_WORK ITEM_.
Find "AND (B XOR C)" in the material below, then copy that line and every subsequent line to the end, exactly.

···

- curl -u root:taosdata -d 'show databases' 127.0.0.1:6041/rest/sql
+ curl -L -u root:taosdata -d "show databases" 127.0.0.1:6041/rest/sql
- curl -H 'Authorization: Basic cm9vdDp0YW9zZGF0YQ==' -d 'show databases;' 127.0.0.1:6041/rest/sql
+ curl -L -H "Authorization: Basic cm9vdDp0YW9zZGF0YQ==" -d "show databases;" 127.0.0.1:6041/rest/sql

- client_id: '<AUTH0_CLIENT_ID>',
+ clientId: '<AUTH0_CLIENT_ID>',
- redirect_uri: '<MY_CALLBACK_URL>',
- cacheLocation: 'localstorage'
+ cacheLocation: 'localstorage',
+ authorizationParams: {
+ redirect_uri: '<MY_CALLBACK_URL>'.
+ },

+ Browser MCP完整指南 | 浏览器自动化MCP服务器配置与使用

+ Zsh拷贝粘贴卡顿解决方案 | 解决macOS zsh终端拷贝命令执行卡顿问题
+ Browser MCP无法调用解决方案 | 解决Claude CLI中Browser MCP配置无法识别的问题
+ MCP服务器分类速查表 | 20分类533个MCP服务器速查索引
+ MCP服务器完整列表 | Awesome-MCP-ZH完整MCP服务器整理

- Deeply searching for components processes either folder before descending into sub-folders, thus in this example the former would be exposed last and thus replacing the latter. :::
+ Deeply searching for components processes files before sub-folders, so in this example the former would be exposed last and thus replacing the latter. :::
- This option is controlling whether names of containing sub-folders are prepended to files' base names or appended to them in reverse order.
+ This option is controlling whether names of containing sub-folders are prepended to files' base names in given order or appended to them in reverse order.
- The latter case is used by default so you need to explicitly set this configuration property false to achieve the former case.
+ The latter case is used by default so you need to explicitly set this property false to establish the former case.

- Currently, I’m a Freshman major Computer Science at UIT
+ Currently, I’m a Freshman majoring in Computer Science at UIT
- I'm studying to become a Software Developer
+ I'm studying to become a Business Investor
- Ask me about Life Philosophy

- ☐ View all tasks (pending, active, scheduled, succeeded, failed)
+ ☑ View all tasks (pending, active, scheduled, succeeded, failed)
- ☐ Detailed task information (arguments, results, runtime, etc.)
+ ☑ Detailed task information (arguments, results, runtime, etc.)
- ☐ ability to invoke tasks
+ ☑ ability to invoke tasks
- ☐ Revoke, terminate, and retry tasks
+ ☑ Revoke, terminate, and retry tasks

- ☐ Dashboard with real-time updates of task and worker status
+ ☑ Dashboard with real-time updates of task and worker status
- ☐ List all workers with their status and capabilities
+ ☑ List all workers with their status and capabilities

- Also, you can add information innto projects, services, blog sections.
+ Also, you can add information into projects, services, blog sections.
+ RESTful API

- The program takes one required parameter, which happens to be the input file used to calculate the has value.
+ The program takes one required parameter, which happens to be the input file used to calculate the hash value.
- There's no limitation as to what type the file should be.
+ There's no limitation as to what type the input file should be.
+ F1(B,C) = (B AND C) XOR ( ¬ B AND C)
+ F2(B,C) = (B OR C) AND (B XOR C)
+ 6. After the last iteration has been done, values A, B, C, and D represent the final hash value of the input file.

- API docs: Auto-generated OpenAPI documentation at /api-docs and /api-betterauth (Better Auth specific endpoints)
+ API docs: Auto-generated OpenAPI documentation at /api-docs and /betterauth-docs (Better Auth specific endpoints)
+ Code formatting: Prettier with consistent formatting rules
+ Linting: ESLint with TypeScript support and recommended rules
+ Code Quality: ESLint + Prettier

···

_RESPONSE TO THE EXERCISE_.
+ F2(B,C) = (B OR C) AND (B XOR C)
+ 6. After the last iteration has been done, values A, B, C, and D represent the final hash value of the input file.

- API docs: Auto-generated OpenAPI documentation at /api-docs and /api-betterauth (Better Auth specific endpoints)
+ API docs: Auto-generated OpenAPI documentation at /api-docs and /betterauth-docs (Better Auth specific endpoints)
+ Code formatting: Prettier with consistent formatting rules
+ Linting: ESLint with TypeScript support and recommended rules
+ Code Quality: ESLint + Prettier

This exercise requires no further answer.